Mr. Dye also argues that the district court erred by finding that he was not denied medical care in violation of the Eighth Amendment. In order to demonstrate that a lack of medical care constitutes cruel and unusual punishment, a prisoner must show that prison officials showed “deliberate indifference to serious medical needs.” Estelle v. Gamble, 429 U.S. 97, 104, 97 S.Ct. 285, 50 L.Ed.2d 251 (1976). Deliberate indifference to a serious medical need contains both a subjective and an objective element. First, the prisoner must show that he has an objectively serious medical need. Wynn v. Southward, 251 F.3d 588, 593 (7th Cir. 2001) (per curiam). Second, the prison official must have acted with a “sufficiently culpable state of mind,” Farmer v. Brennan, 511 U.S. 825, 834, 114 S.Ct. 1970, 128 L.Ed.2d 811 (1994); that is, he must have been aware of the prisoner’s medical need and disregarded an excessive risk that a lack of treatment posed to the prisoner’s health or safety. Wynn, 251 F.3d at 593. But Mr. Dye failed to demonstrate that he suffered from an objectively serious medical need. Such a medical need is “one that has been diagnosed by a physician as mandating treatment or one that is so obvious that even a lay person would easily recognize the necessity for a doctor’s attention.” Id. Here Mr. Dye alleged that he suffered back pain and a cut on his ankle from the cell entry teams’ actions; however, he failed to submit any evidence that either of these injuries was serious or that the defendants should have known they were serious. Additionally, the defendants did offer Mr. Dye the opportunity to be examined by a nurse, but he refused. Because the defendants offered Mr. Dye medical care and he declined it, they cannot be said to have been deliberately indifferent to his health care needs.

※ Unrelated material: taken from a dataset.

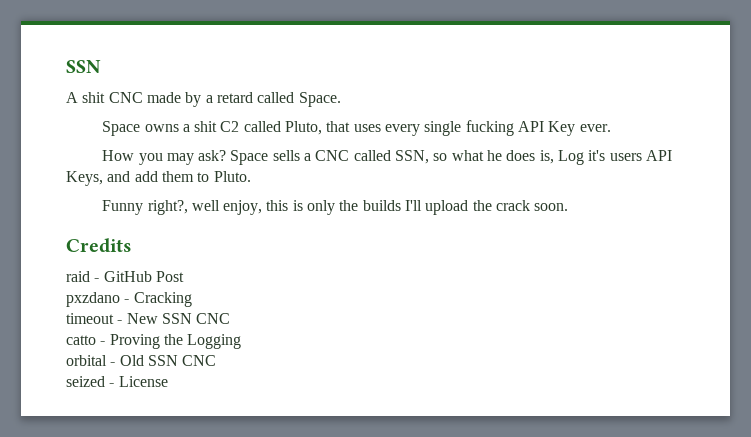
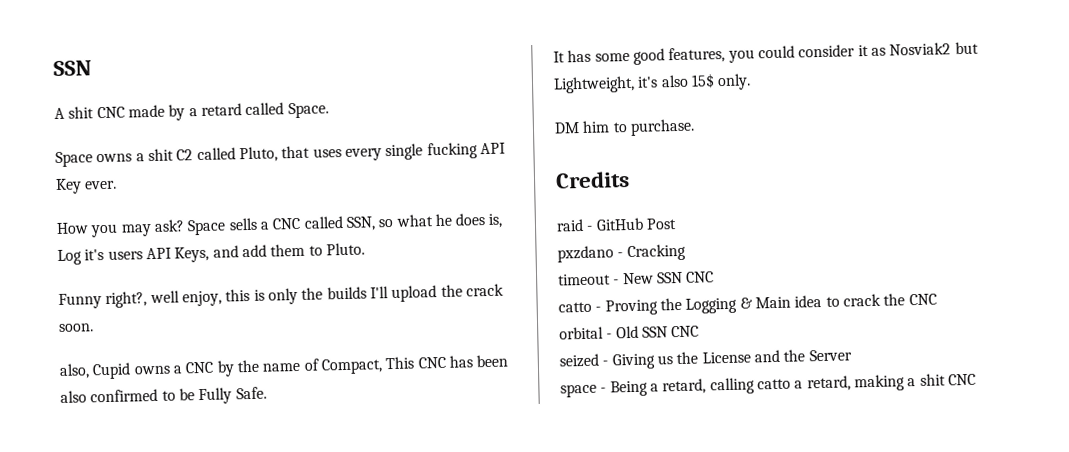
(569, 207) none -> [59,354,509,380] [60,386,267,405] [553,41,979,65] [553,73,752,94] [554,118,695,136] // also, Cupid owns a CNC by the name of Compact, This CNC has been also confirmed to be Fully Safe. // It has some good features, you could consider it as Nosviak2 but Lightweight, it's also 15$ only. // DM him to purchase.
(242, 341) none -> [739,293,937,309] & Main idea to crack the CNC
[118,376,168,387] License -> [611,349,852,370] [560,373,976,398] Giving us the License and the Server // space - Being a retard, calling catto a retard, making a shit CNC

Mr. Dye also asserts that the district court erred in finding that the defendants’ failure to provide him with toilet paper did not rise to the level of a constitutional violation. But as the district court stated, this court has held in more egregious circumstances that a prisoner’s Eighth Amendment rights were not violated when he was not supplied with toilet paper for a short period of time. See *997Harris v. Fleming, 889 F.2d 1232, 1234-36 (7th Cir.1988) (lack of toilet paper for five days not cruel and unusual punishment). Additionally, Mr. Dye has presented no proof that the defendants deprived him of toilet paper to unnecessarily and wantonly inflict pain upon him.

Mr. Dye last argues that the district court erred by finding that the defendants’ strip-searching him in front of female employees did not constitute cruel and unusual punishment. But this court has held that cross-sex monitoring of prisoners does not constitute cruel and unusual punishment under the Eighth Amendment. Johnson v. Phelan, 69 F.3d 144, 150-51 (7th Cir.1995).

Accordingly, for the reasons set forth above, we affirm the judgment of the district court.